Case ID: va_181/html/0089-01.html
Source: Caselaw Access Project
Author: {"author": "Browning, J.,", "license": "Public Domain", "url": "https://static.case.law/"}
Date Created: 2024-08-24T03:29:51.129683

Richmond
    Samuel Legions v. Commonwealth.
    January 18, 1943.
    Record No. 2652.
    Present, Campbell, C. J., and Hudgins, Gregory, Browning, Eggleston and Spratley, JJ.
    The opinion states the case.
    
      
      Charles H. Houston (Washington, D. C.) and Oliver W. Hill, for the plaintiff in error.
    
      Abram P. Staples, Attorney General, and Carrington Thompson, Special Assistant, for the Commonwealth.
   Browning, J.,

delivered the opinion of the court.

Samuel Legions, a young colored man, was indicted on December 8th, 1941, in the circuit court of Loudoun County, charged with having committed the crime of rape, on October the 27th, 1941, upon Viola Miller, a white woman.

At the April term 1942, of the court, he was tried and found guilty by a jury. The verdict was approved by the court and his punishment was fixed at the extreme penalty of the law.

His conviction depends primarily upon the testimony of the prosecutrix and that of her husband.

This testimony, in the light of the admitted physical surroundings, and the absence of incidents which naturally ensue, is so contrary to human experience and so inherently incredible as to be totally insufficient to justify the verdict of guilt beyond a reasonable doubt.

For this reason the judgment must be reversed.

Shorn, as much as properly may be, of revolting details, the testimony of the prosecutrix and her husband is, that they lived in the town of Leesburg, in a section almost exclusively inhabited by negroes. Their house was a two room one with an attic. The room they occupied as a bedroom on the ground floor had a door and a window looking directly towards the.street and opening almost upon it, the bottom of the window being so close to the ground that one could step out of it if the sash were up. The other room was used as a kitchen and dining room.
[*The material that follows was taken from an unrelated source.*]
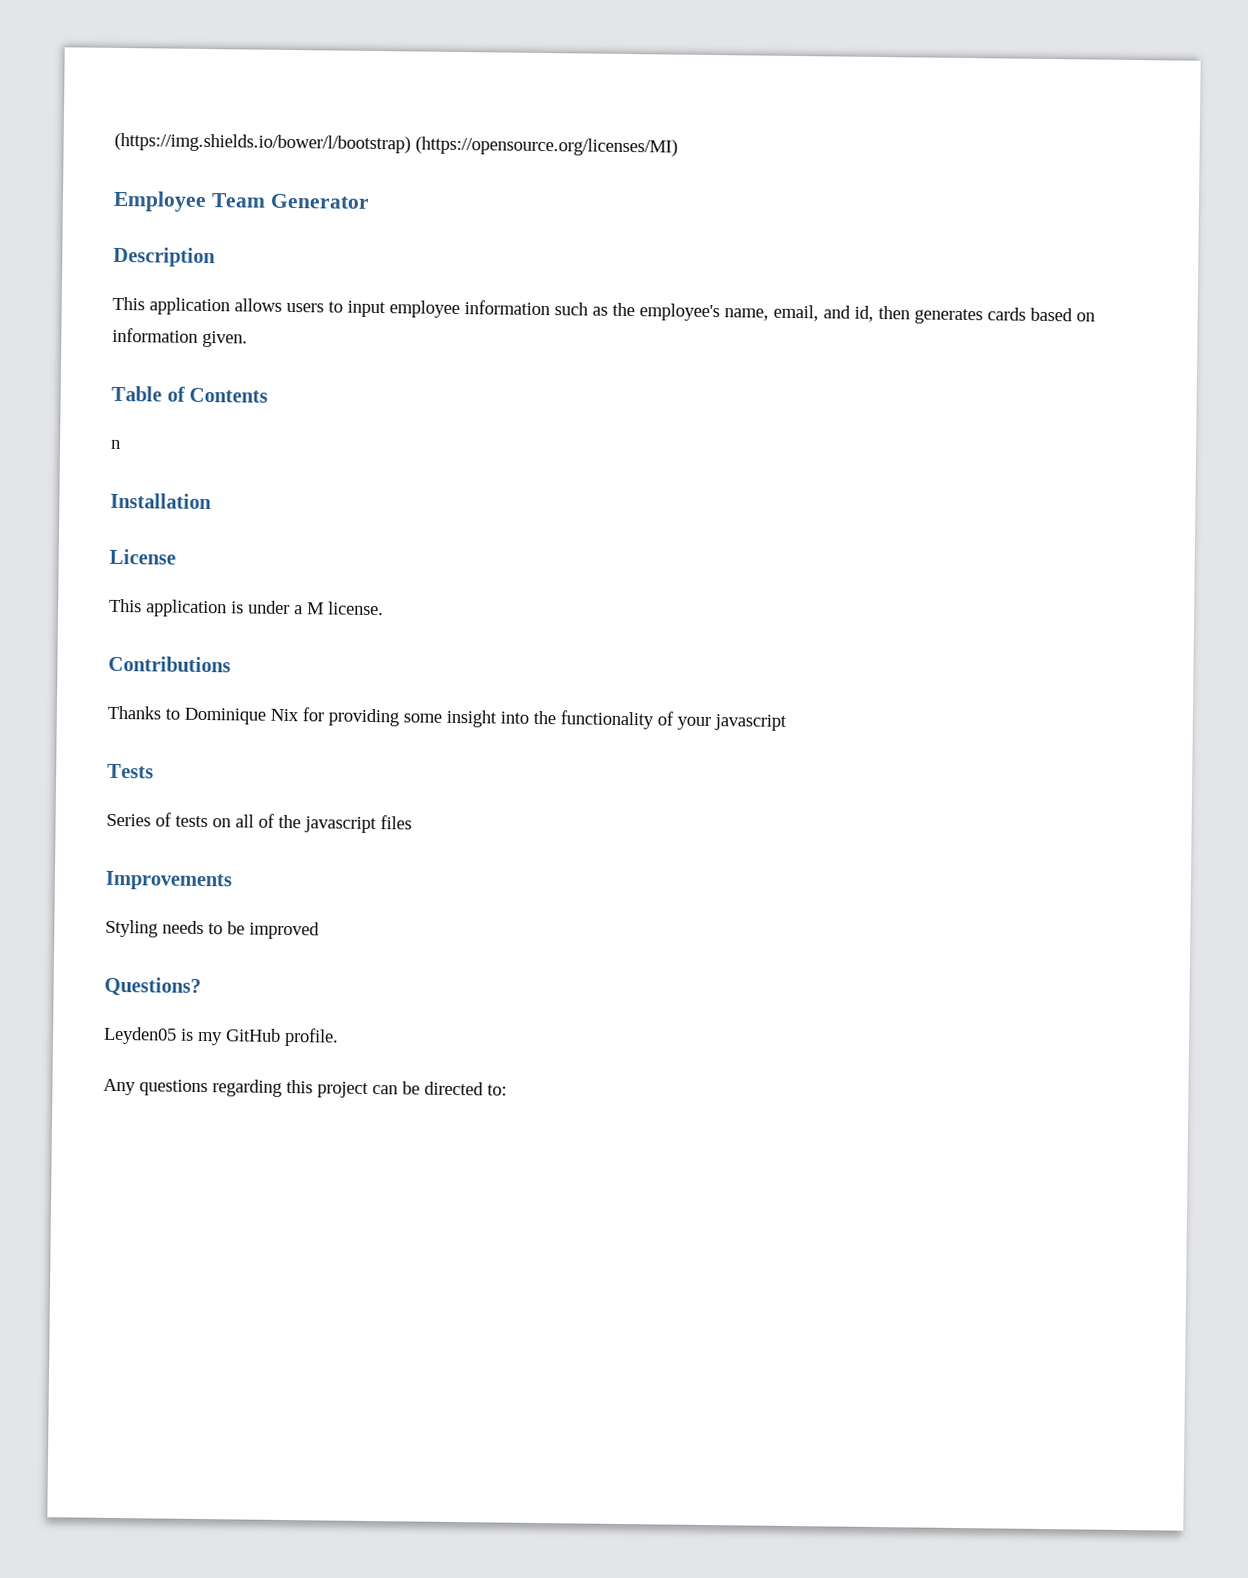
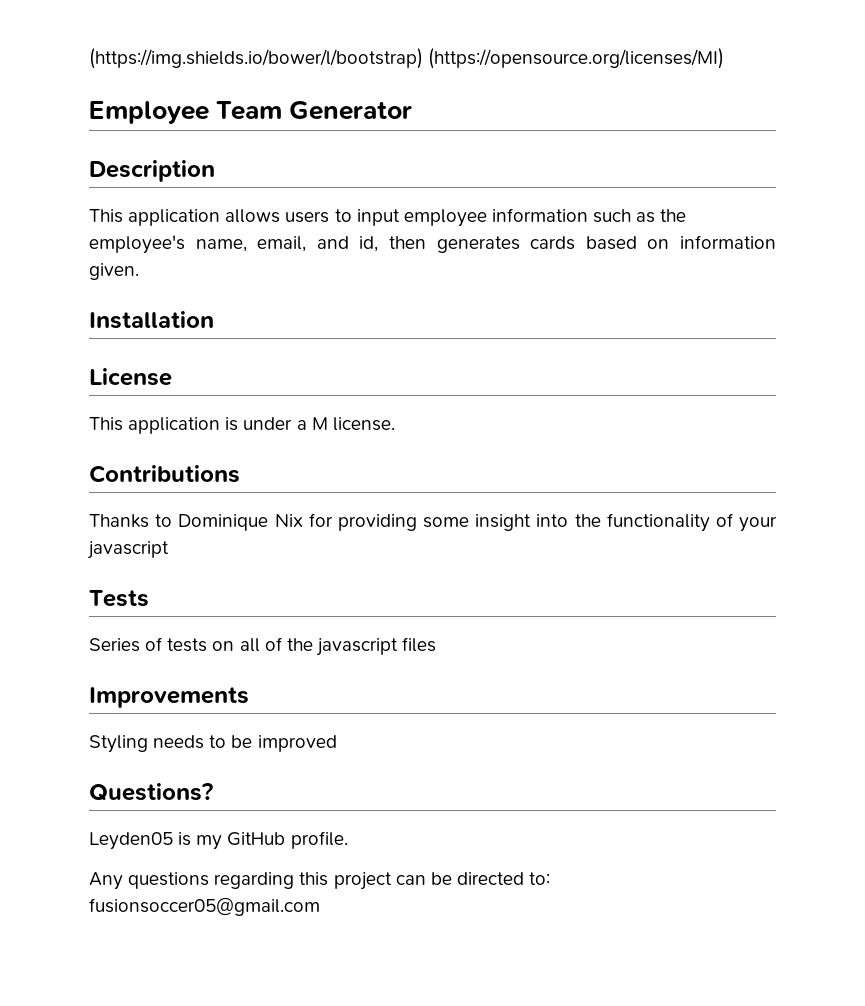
- Table of Contents
- n
- Any questions regarding this project can be directed to:
+ Any questions regarding this project can be directed to: fusionsoccer05@gmail.com

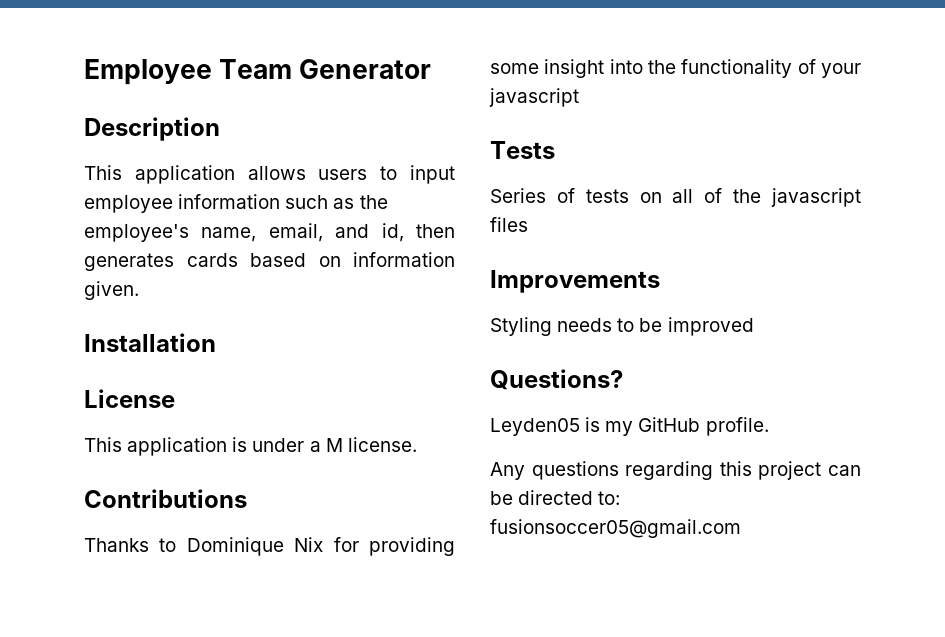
- (https://img.shields.io/bower/l/bootstrap) (https://opensource.org/licenses/MI)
The street light shone directly into the bedroom window.

The house is directly across the street from a negro restaurant. It is near enough for loud talking in the house to be heard in the restaurant. This was affirmed by Mrs. Miller. It is in a thickly settled neighborhood. Quite a number of persons live nearby among them, the Andersons, Veneys, Hackneys, and Mr. Hough, who is the custodian of the city pumping station. An outcry of distress would likely have reached the ears of these people, or some of them, certainly of those in the restaurant.

The Millers went to bed on the night of the alleged attack about eight o’clock. Around ten they were rudely awakened by the falling of a window-shade, which was a premonitor of the presence of the intruder. Both of them knew him by sight, indeed they all had lived in Berryville, Virginia, before coming to Leesburg. They were sleeping in a double bed with their month old baby between them. They recognized the accused who threatened to kill all three of them if any outcry were made. They saw no weapon of any ldnd in his hands, nor did he say or pretend that he had any. The husband struck the accused with the window-shade and then pushed him into the window, breaking out the sash. The man went around to Mrs. Miller’s side of the bed and at his command she moved over and he attempted to get in it, but lack of room and the wailing of the baby caused him to desist. He then got up and took the prosecutrix by the arm and told her to get up. She obeyed because she was afraid not to. He said if she cried out he would kill her. He pulled her into the kitchen and accomplished his purpose across the table, but while this was in progress he broke off the relation long enough to get up and call to Miller to make the baby stop crying and then resumed the operation. Miller called back and said that he could not do anything with the baby. This is said to have taken place while this negro was raping his wife. What an indictment to lodge against any human being!

Miller was forty-eight years old—almost in the primp, of life. He was regularly engaged in manual labor. He was working on the town dump-truck. When he was asked if he was passing himself off as a weakling, he said he was not. In the presence of a tragedy that could mean nothing but disgrace and humiliation to the wife of his bosom, to himself, and to his children he was as servile as a slave. A few steps would have taken him out of the house and on to the street where he could have given an alarm which would have saved his wife. An outcry would have had the same effect. His state of utter inanity is inconceivable. It is beyond comprehension. It is just unbelievable.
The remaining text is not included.